EXERCISE REQUIREMENTS: In the entries that follow, which lines hold the string "improving"? List them.

[Start of Attachment]

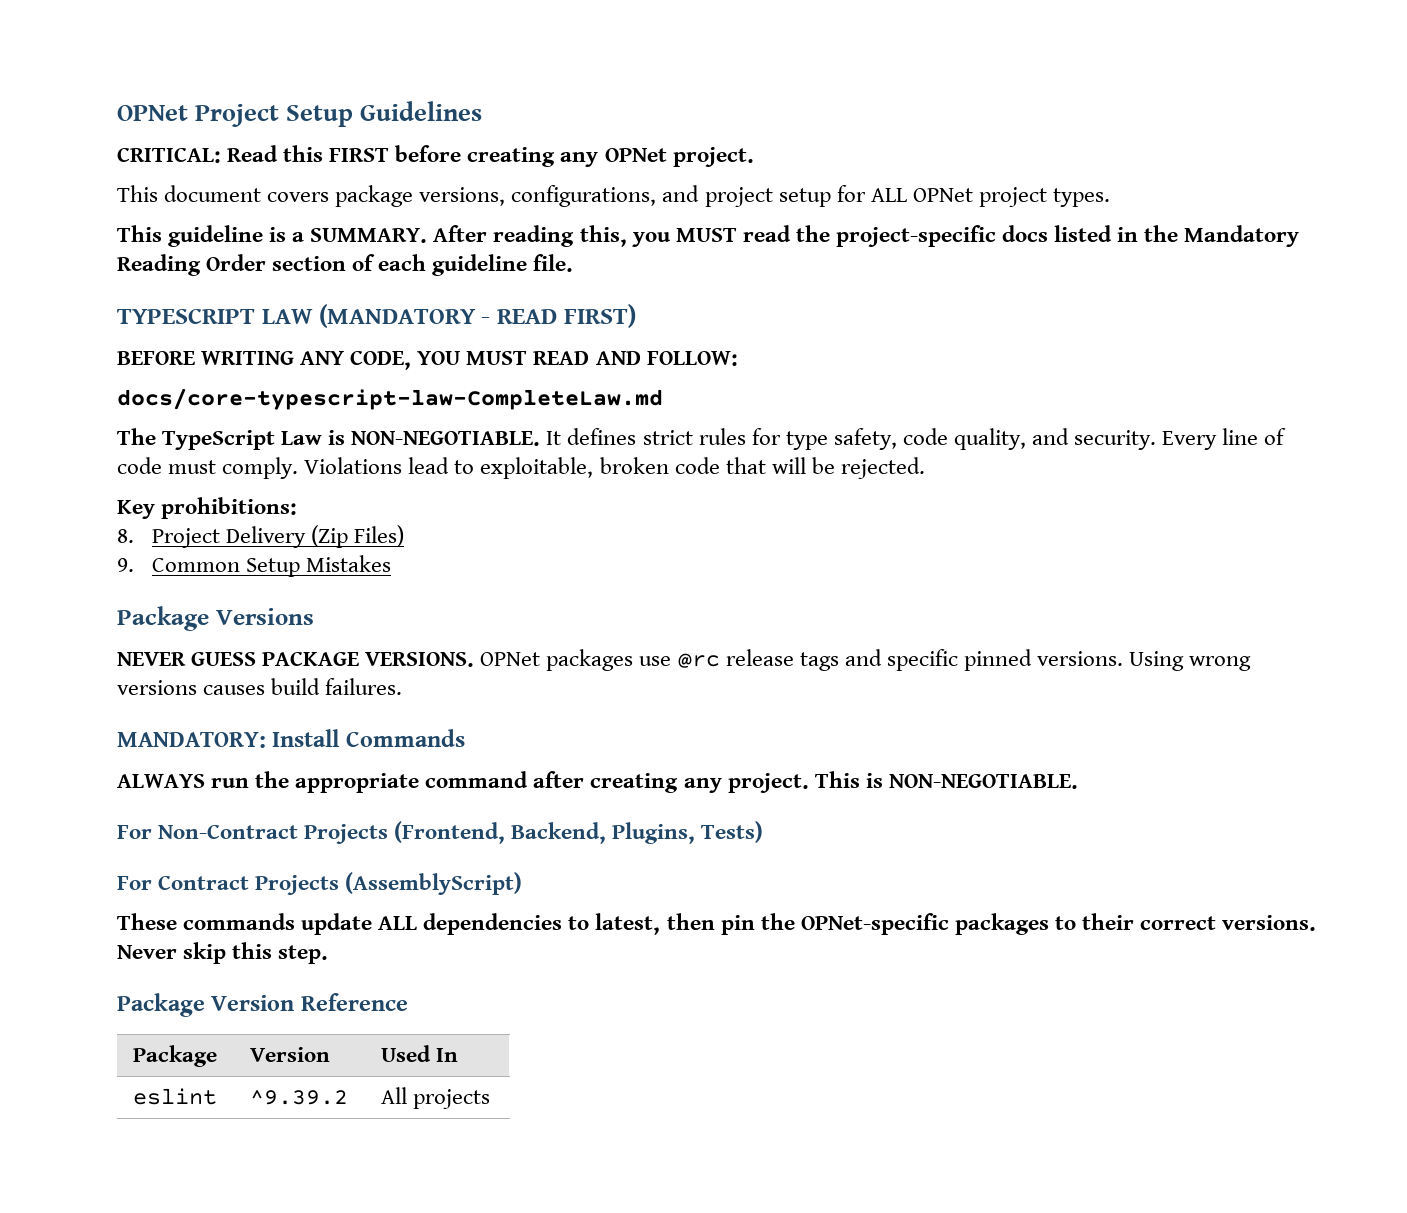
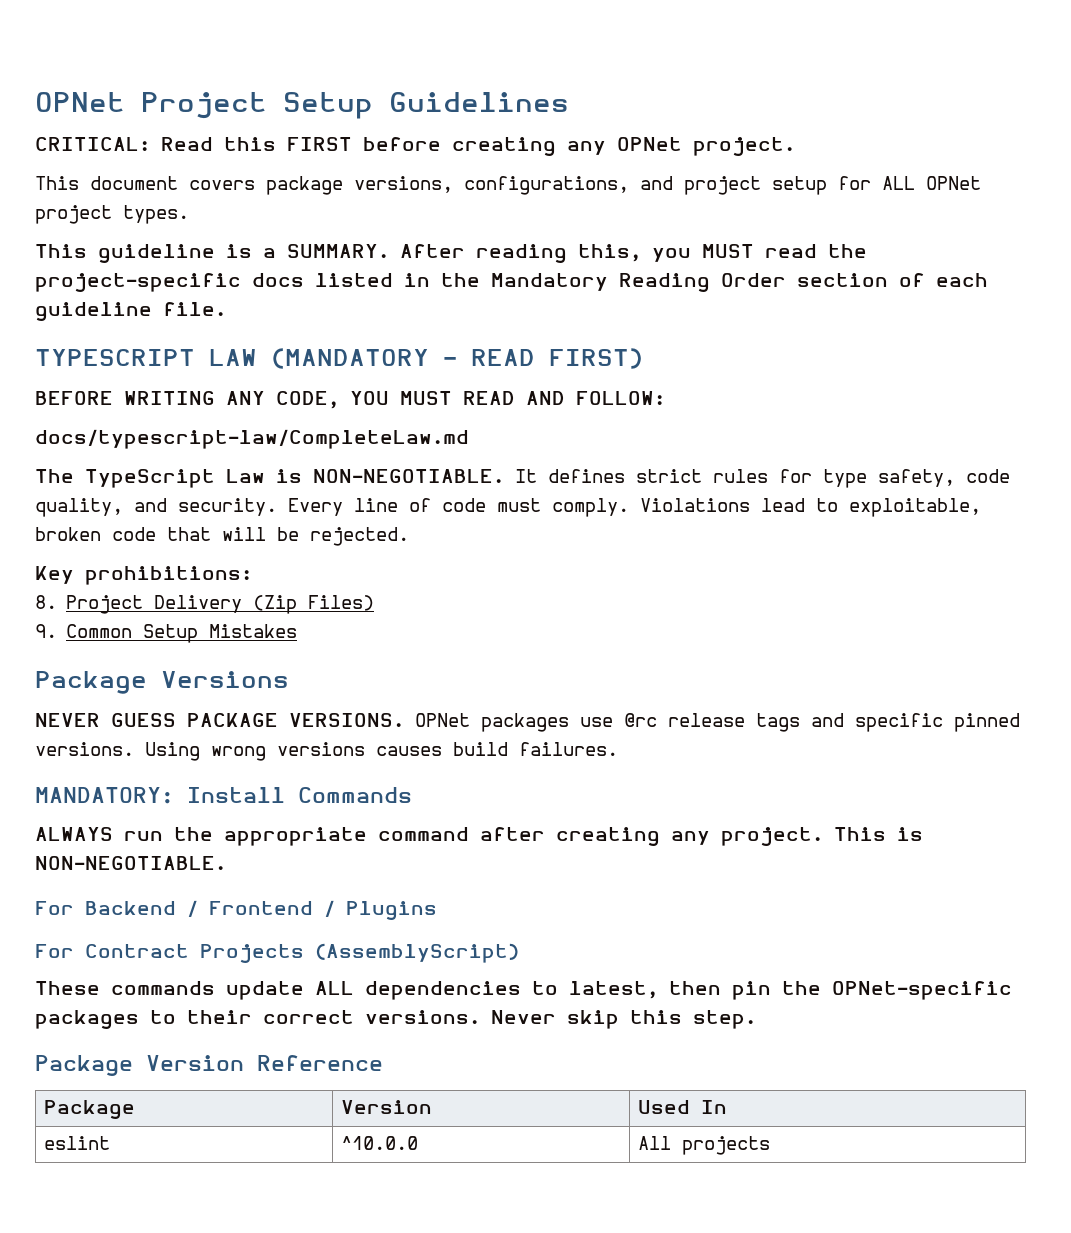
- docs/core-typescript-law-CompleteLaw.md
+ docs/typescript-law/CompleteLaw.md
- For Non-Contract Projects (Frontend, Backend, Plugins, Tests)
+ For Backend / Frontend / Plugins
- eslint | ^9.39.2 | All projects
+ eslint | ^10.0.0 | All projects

[End of Attachment]
[Start of Attachment]

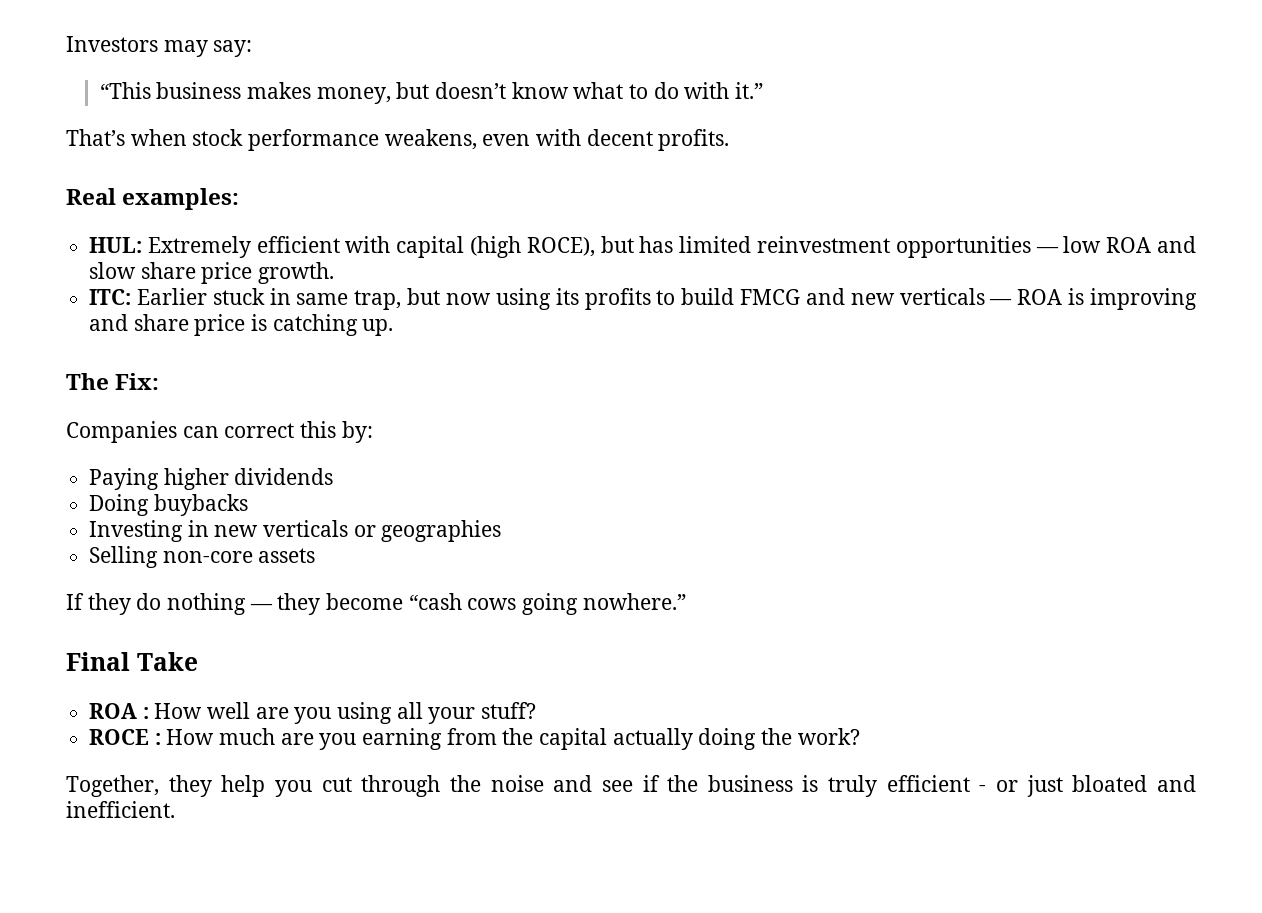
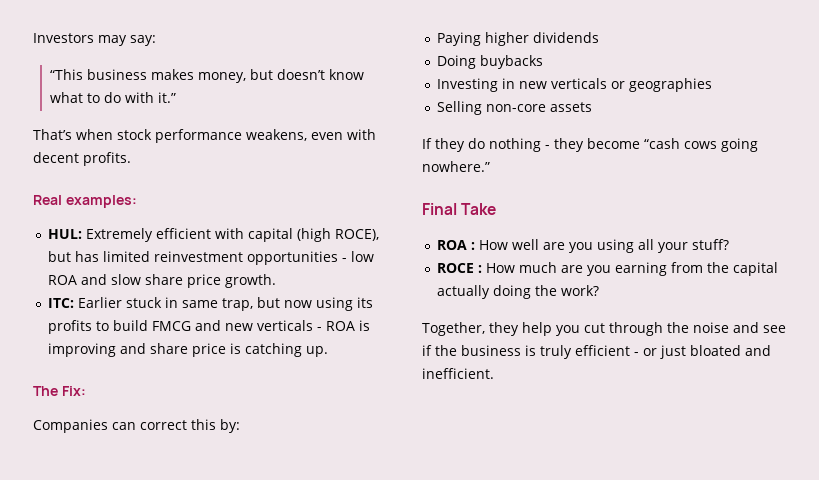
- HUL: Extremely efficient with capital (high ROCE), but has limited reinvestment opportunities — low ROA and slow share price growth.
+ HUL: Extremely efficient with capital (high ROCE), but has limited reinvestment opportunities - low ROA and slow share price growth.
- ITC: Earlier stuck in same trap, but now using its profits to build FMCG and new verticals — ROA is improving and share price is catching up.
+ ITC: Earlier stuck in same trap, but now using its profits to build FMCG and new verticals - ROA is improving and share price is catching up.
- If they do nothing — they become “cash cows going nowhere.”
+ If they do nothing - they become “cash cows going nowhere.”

[End of Attachment]
[Start of Attachment]

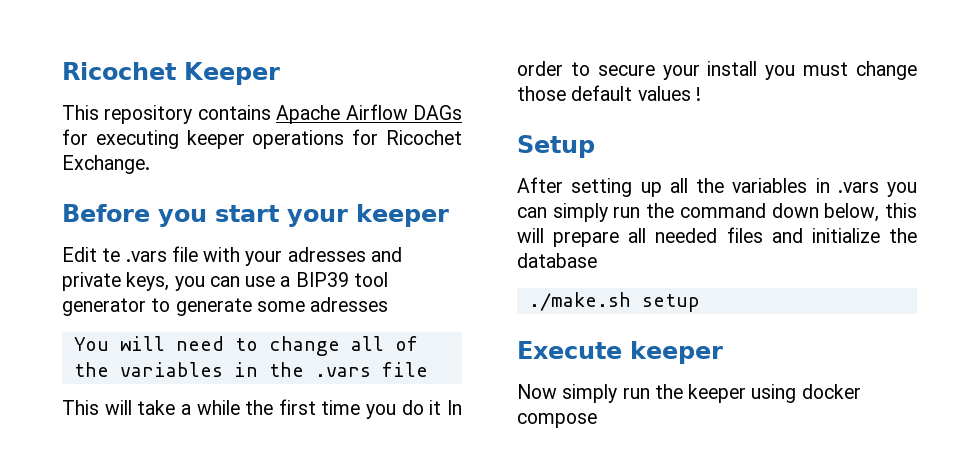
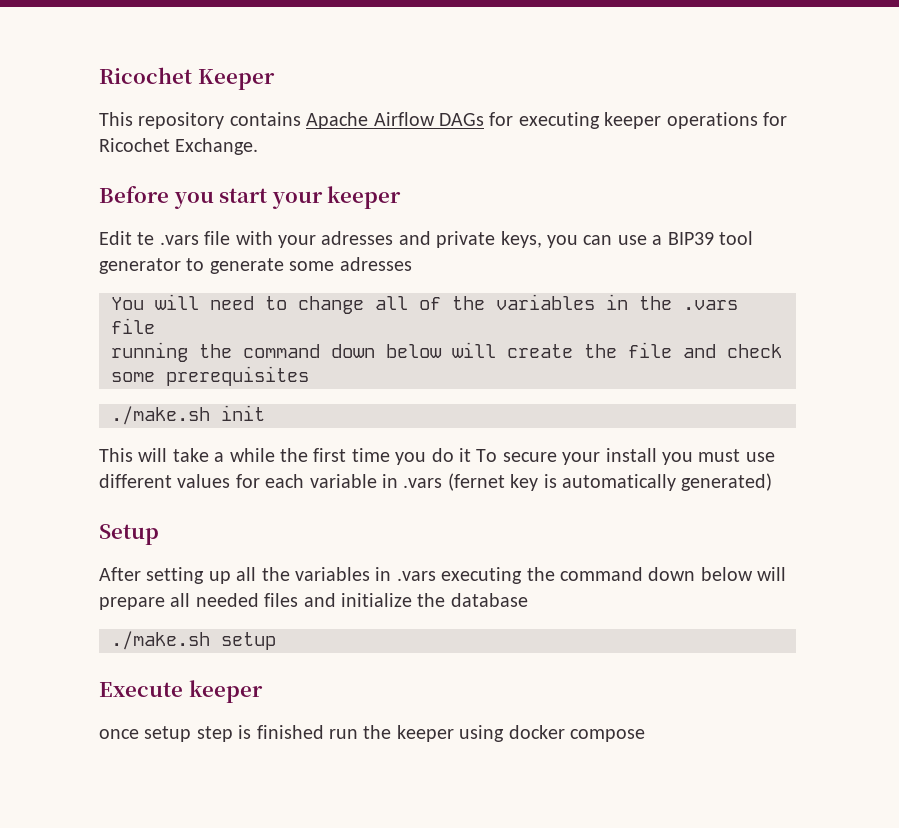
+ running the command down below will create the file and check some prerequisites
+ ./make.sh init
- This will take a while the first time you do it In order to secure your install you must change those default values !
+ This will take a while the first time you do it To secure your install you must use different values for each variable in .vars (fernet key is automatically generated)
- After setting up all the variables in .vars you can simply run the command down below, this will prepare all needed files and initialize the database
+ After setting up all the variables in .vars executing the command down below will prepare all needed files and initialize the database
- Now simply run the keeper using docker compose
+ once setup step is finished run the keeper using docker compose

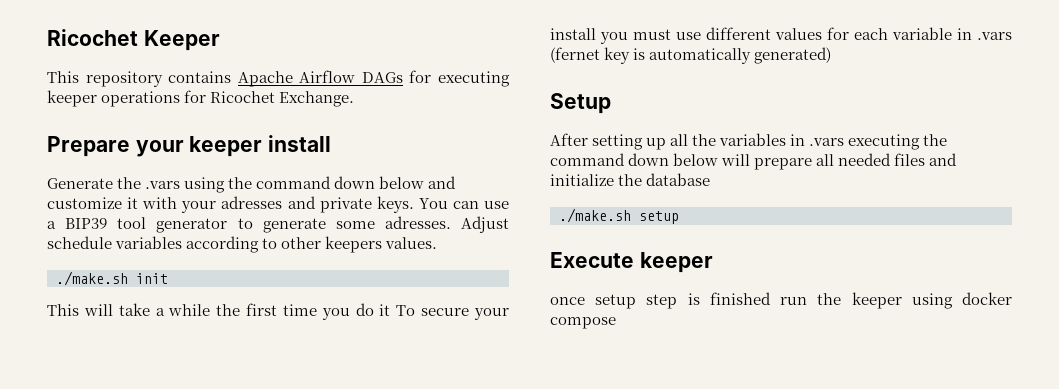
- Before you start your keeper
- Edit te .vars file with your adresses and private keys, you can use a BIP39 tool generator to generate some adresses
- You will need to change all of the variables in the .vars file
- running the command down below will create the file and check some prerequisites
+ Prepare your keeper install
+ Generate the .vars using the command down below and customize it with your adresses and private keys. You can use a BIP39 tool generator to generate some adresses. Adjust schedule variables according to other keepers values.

[End of Attachment]

RESPONSE:
- ITC: Earlier stuck in same trap, but now using its profits to build FMCG and new verticals — ROA is improving and share price is catching up.
+ ITC: Earlier stuck in same trap, but now using its profits to build FMCG and new verticals - ROA is improving and share price is catching up.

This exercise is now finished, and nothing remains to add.